1. Just as in task 6.3D, load the Wine Quality dataset.
wines <- read.csv("winequality-all.csv",
comment="#", stringsAsFactors=FALSE)
2. Then, add a new 0/1 column named quality again (quality equal to 1 if
and only if a wine is ranked 7 or higher).
3. Perform a random train-test split of size 60-40% – create the matrices
X_train and X_test and the corresponding label vectors Y_train and
Y_test that provide the information on the wines’ quality.
4. Your task is to determine the best (see below) parameter setting for the
K-nearest neighbour classification of the quality variable based on the 11
physicochemical features. Perform the so-called grid (exhaustive) search
over all the possible combinations of the following parameters:
a. K: 1, 3, 5, 7 or 9
b. preprocessing: none (raw input data), standardised variables or robustly
standardised variables
c. metric: L2 (Euclidean) or L1 (Manhattan)
1
In other words, there are 5*3*2=30 combinations of parameters in total,
and hence – 30 different scenarios to consider.
By robust standardisation we mean: from each column, subtract
its median and then divide by median absolute deviation
(MAD, i.e., median(abs(x-median(x)))). This data preprocessing
scheme is less sensitive to outliers than the classic standardisation.

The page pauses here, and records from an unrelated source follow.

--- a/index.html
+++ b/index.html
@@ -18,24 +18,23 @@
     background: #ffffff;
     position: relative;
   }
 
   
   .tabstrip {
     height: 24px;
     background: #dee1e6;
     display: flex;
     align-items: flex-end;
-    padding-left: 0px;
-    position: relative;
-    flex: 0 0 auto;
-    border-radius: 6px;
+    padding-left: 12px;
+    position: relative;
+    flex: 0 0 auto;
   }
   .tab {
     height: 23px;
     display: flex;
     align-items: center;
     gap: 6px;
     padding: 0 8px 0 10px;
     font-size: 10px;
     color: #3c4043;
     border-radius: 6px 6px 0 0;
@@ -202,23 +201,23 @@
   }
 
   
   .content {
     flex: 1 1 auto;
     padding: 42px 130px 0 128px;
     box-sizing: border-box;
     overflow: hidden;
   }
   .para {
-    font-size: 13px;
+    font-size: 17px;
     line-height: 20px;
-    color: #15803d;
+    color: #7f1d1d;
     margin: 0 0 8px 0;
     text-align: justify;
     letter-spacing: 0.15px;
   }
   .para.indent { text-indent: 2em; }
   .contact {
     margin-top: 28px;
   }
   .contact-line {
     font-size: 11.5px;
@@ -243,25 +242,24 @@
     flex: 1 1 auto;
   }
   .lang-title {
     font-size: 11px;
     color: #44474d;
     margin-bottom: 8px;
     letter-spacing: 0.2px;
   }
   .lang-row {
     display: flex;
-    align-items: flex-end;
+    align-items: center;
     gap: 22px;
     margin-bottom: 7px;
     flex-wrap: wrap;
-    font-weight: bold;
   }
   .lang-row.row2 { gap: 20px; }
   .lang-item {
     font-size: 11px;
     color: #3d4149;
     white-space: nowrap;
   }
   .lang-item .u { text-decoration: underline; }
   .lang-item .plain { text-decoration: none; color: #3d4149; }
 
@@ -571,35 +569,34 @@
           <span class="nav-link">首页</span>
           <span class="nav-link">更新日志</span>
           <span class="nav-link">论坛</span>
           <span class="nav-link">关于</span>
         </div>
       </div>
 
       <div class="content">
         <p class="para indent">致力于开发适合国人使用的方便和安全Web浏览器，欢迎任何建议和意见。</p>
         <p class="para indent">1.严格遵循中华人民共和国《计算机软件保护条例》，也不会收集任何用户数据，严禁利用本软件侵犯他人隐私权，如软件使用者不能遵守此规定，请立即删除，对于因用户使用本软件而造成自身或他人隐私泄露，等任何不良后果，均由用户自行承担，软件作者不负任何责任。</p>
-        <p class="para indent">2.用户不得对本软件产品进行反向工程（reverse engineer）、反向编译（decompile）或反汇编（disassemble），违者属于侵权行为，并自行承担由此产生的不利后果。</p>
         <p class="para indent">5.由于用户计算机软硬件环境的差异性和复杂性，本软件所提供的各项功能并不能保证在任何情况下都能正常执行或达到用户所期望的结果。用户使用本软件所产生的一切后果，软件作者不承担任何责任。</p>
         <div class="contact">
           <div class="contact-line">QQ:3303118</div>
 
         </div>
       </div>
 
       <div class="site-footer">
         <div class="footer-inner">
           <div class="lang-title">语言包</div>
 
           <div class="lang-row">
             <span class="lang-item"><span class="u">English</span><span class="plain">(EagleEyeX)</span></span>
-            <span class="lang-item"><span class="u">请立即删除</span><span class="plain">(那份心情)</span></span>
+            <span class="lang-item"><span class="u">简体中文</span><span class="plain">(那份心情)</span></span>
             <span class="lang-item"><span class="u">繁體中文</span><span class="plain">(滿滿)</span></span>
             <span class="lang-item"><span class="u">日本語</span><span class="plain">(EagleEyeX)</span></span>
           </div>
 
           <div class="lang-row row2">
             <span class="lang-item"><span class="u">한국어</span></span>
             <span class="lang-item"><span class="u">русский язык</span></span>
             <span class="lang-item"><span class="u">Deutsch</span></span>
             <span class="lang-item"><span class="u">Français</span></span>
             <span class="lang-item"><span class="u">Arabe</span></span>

Note that the L1 metric-based K-nearest neighbour method is
not implemented in the FNN package. You need to implement it
on your own (see Chapter 3 of LMLCR).
By the best classifier we mean the one that maximises the F-measure
obtained by the so-called 5-fold cross-validation.
In Chapter 3 we discussed that it would not be fair to use the test set for
choosing of the optimal parameters (we would be overfitting to the test
set). We know that one possible way to assure the transparent evaluation
of a classifier is to perform a train-validate-test split and use the validation
set for parameter tuning.
Here we will use a different technique – one that estimates the methods’

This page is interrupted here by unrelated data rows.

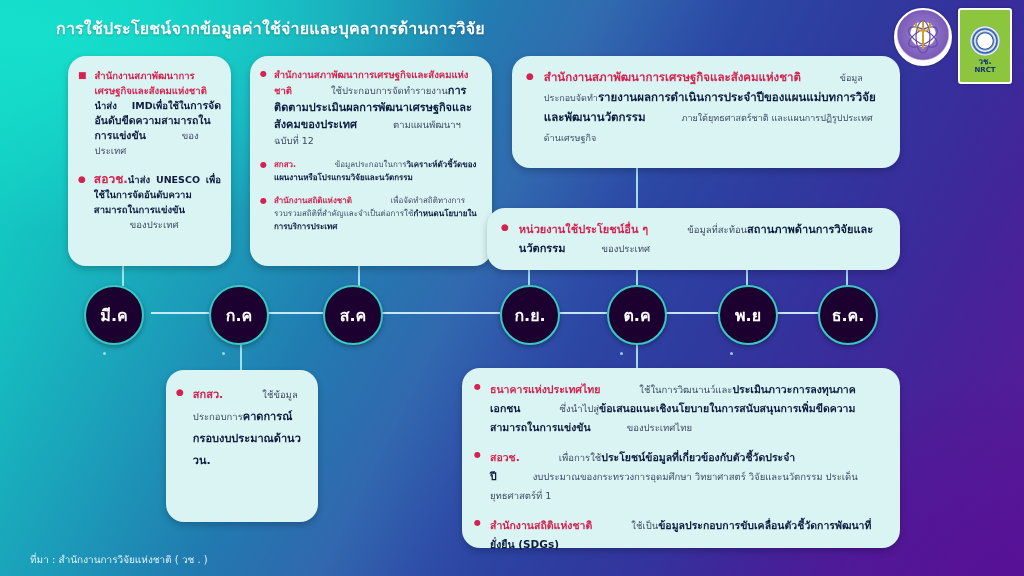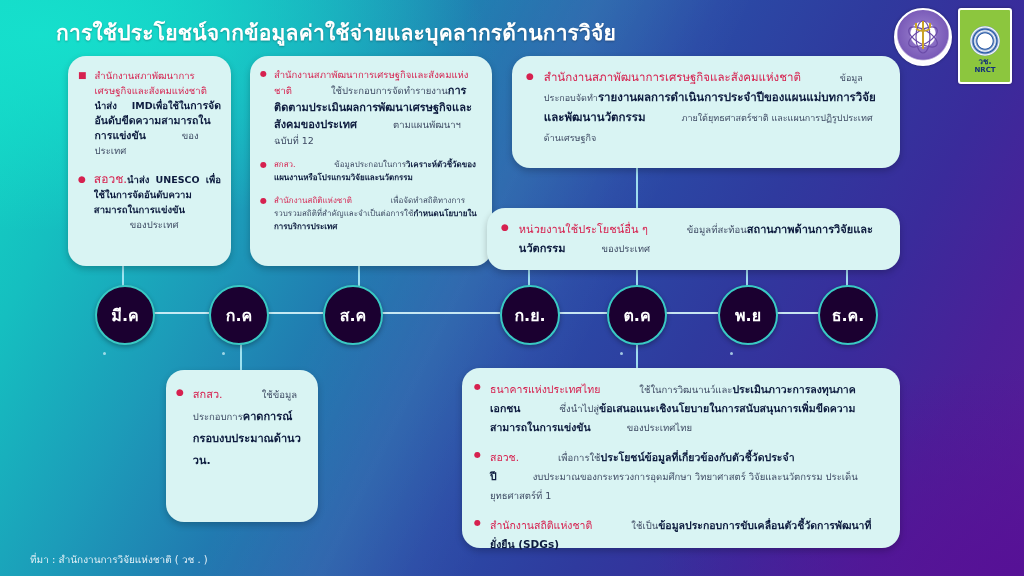--- a/index.html
+++ b/index.html
@@ -25,21 +25,21 @@
   }
   
   #sheen{
     position:absolute;left:0;top:0;width:1024px;height:576px;
     background:linear-gradient(116deg, rgba(255,255,255,0) 36%, rgba(255,255,255,.055) 46%, rgba(255,255,255,0) 58%);
     pointer-events:none;
   }
 
   #title{
     position:absolute;left:56px;top:16px;
-    font-size:21px;font-weight:bold;color:#ffffff;
+    font-size:16px;font-weight:bold;color:#ffffff;
     letter-spacing:.2px;
     text-shadow:0 1px 2px rgba(0,0,0,.28);
     white-space:nowrap;
   }
 
   
   .logo{position:absolute;}
   #logo-nrct-emblem{left:894px;top:8px;width:54px;height:54px;
     border-radius:50%;
     background:radial-gradient(circle at 50% 45%, #ffffff 0%, #ffffff 30%, #8b6fc4 33%, #7a5bb8 62%, #ffffff 66%, #f2eefa 100%);
@@ -72,21 +72,21 @@
   .card{
     position:absolute;background:#d9f4f3;border-radius:18px;
     box-shadow:0 3px 7px rgba(0,0,0,.22);
     box-sizing:border-box;
   }
   .bul{display:flex;align-items:flex-start;}
   .bul .sq{flex:0 0 auto;color:#d6214f;line-height:1;}
   .bul .tx{flex:1 1 auto;}
 
   
-  .r{color:#d6214f;font-weight:normal;}        
+  .r{color:#d6214f;font-weight:bold;}        
   .b{color:#0d1b3e;font-weight:bold;}        
   .n{color:#3e4a63;font-weight:normal;margin-left:36px;}      
 
   
   #card1{left:68px;top:56px;width:163px;height:210px;padding:12px 10px 10px 10px;}
   #card1 .bul{margin-bottom:14px;}
   #card1 .sq{font-size:9px;margin-right:8px;margin-top:3px;}
   #card1 .tx{font-size:9.5px;line-height:15px;text-align:justify;}
   #card1 .b2{font-size:10.5px;}
 
@@ -170,21 +170,21 @@
   <div class="vline" style="left:846px;top:270px;height:16px;"></div>
 
   <div class="vline" style="left:240px;top:340px;height:32px;"></div>
   <div class="vline" style="left:636px;top:340px;height:30px;"></div>
 
   <div class="dot" style="left:103px;top:352px;"></div>
   <div class="dot" style="left:222px;top:352px;"></div>
   <div class="dot" style="left:620px;top:352px;"></div>
   <div class="dot" style="left:730px;top:352px;"></div>
 
-  <div class="node" style="left:95px;top:285px;">
+  <div class="node" style="left:84px;top:285px;">
     <span>มี.ค</span>
   </div>
   <div class="node" style="left:323px;top:285px;">
     <span>ส.ค</span>
   </div>
   <div class="node" style="left:209px;top:285px;">
     <span>ก.ค</span>
   </div>
   <div class="node" style="left:500px;top:285px;">
     <span>ก.ย.</span>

“true” predictive performance more accurately, yet at the cost of significantly
increased run-time. Namely, in 5-fold cross-validation, we split the original
train set randomly into 5 disjoint parts: A, B, C, D, E (more or less of
the same number of observations). We use each combination of 4 chunks
as training sets and the remaining part as the validation set, on which we
compute the F-measure:
train set validation set F-measure
B, C, D, E A FA
A, C, D, E B FB
A, B, D, E C FC
A, B, C, E D FD
A, B, C, D E FE
Finally, we report the average F-measure, (FA + FB + FC + FD + FE)/5.
5. Report the best scenario (out of 30) together with the corresponding
classifier’s accuracy, precision, recall and F-measure on the test set.
Make sure that the report has a readable structure. Divide the document into
sections. Before each code chunk, explain what purpose does it serve.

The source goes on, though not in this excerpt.